Boogie
de Radu Muntean
Quinzaine des réalisateurs
palme

Sortie en salle : 17 juin 2009




Le cinéma roumain se porte bien, merci. Un prix Un Certain Regard en 2005 avec La mort de Dante Lazarescu, de Cristi Puiu, la Caméra d’Or pour Corneliu Porumboiu avec A fost sau n-a fost (12h08 à l’est de Bucarest), La Palme d’Or doublée du Prix Éducation nationale l’an dernier avec Quatre mois, trois semaines, deux jours de Christian Mingiu… C’est à la Quinzaine des Réalisateurs que Radu Muntean a présenté cette année son troisième long métrage après une abondante production de spots publicitaires.
Bogdan, la trentaine bien portée, assume son rôle de jeune père de famille en feignant l’épanouissement, jouant avec son charmant fils sur la plage, pendant que sa femme, enceinte d’un deuxième petit, se repose, le regard attendri sur cet harmonieux tableau. Cette jeune mère est plutôt jolie d’ailleurs, un brin rigide, mais semblant partager le bonheur d’une nouvelle vie, certes conventionnelle, mais épanouie et pleine de promesses. Quand Bogdan rencontre par hasard un ancien copain de faculté, compère de beuveries estudiantines, puis un deuxième, l’équilibre devient instable, Bogdan penchant vers le Boogie d’avant (surnom porté quand il n’avait ni femme ni enfant), avec un brin de nostalgie mâtiné d’une envie irrésistible de se décharger pour un temps des responsabilités qui sont aujourd’hui les siennes.
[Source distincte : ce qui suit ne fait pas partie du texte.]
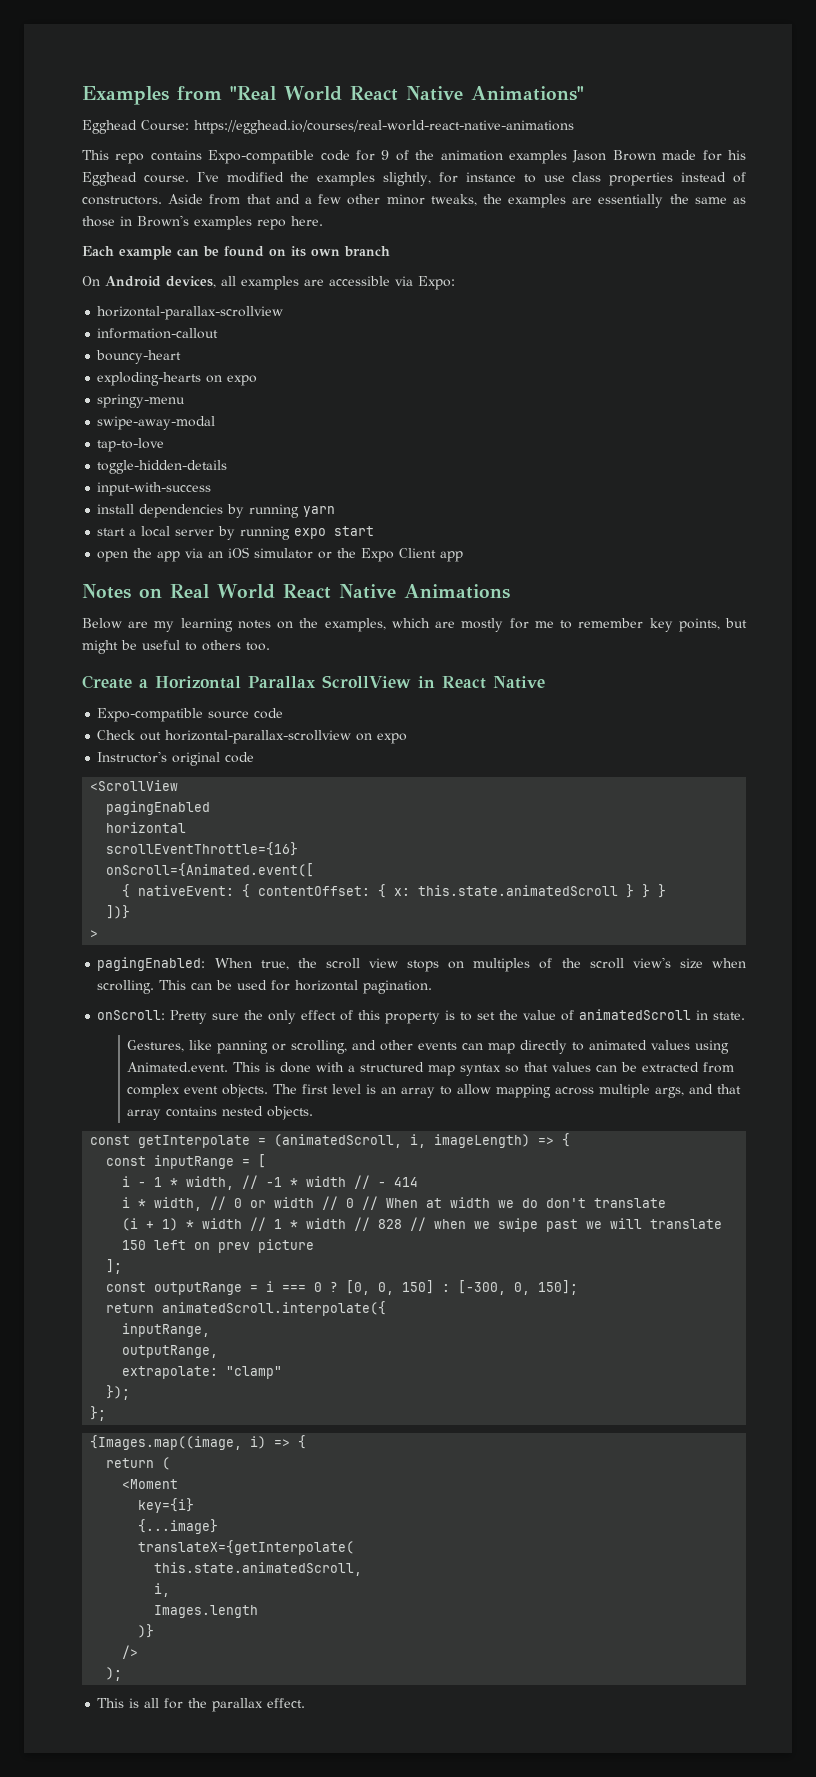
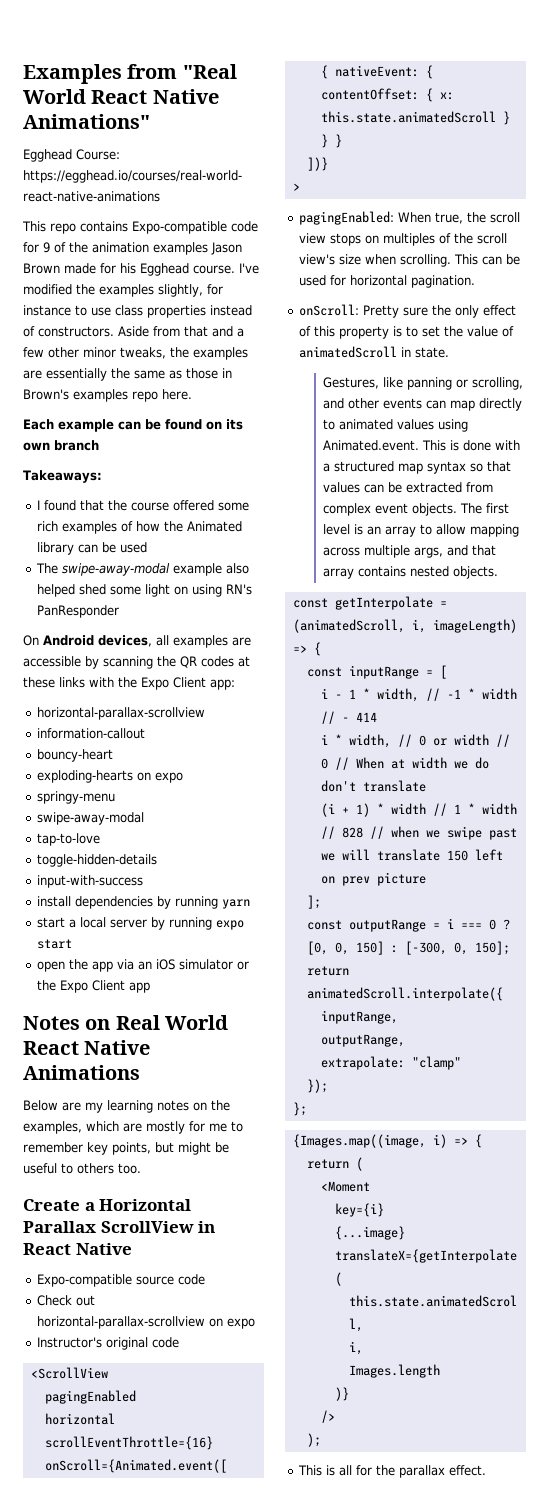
(390, 251) none -> [23,470,102,483] [36,500,249,511] [36,521,242,534] [36,542,147,555] [35,563,249,576] [36,584,252,597] [36,605,119,618] // Takeaways: // I found that the course offered some rich examples of how the Animated library can be used // The swipe-away-modal example also helped shed some light on using RN's PanResponder
[395,276,455,290] via Expo: -> [85,656,250,669] [23,677,235,690] by scanning the QR codes at these links with the Expo Client app:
Querelles classiques avec sa femme, clash inévitable et échappée (belle ?) avec ses deux potes pas plus fiers au fond de leur liberté dont ils font peu de choses (l’un est devenu gras du bide, l’autre picole d’ennui entre deux boulots instables). Mais ils sont contents de se retrouver, avec cette amère illusion de pouvoir (re)vivre l’intensité d’un passé magnifié. Filmé en longs plans séquences très mobiles, avec une caméra toujours à bonne distance – on se prend à penser à Cassavettes – Boogie suit les trois copains, mettant en contre-jour leurs doutes, souvent leur gentille bêtise, parfois les grosses désillusions et douloureuses frustrations tout au long de cette nuit qui n’aura servi pour Bogdan qu’à reprendre un peu d’élan pour sa vie d’adulte. Le réalisme affiché de tous les plans, allant jusqu’au défaut de la longueur, sinon de certaines séquences, en tous cas du film dans sa globalité, atteint parfois le meilleur, comme dans cette scène « matrice » où les garçons ramènent une fille rencontrée dans un bar à putes. Ramona (ça ne s’invente pas ? Si !) sera moins l’objet de l’abandon physique de celui du trio qui exécute sa passe, que le prétexte aux discussions existentialistes des deux autres, grelottant sur le balcon, une cigarette entre les doigts. Au final, malgré ce défaut de rythme, Boogie laisse une marque forte et originale d’un cinéma roumain décidément en pleine forme.

Jean Gouny


1h43 - Roumanie - Scénario : Alexandru Baciu, Razvan Radulescu, Radu Muntean - Photo : Tudor Lucaciu - Décors : Sorin Dima - Musique : Electric Brother - Montage : Alexandru Radu - Son : Drago Stanomir - Interprétation : Drago? Bucur, Anamaria Marinca, Mimi Br?nescu, Adrian Vancic?, Vlad Muntean.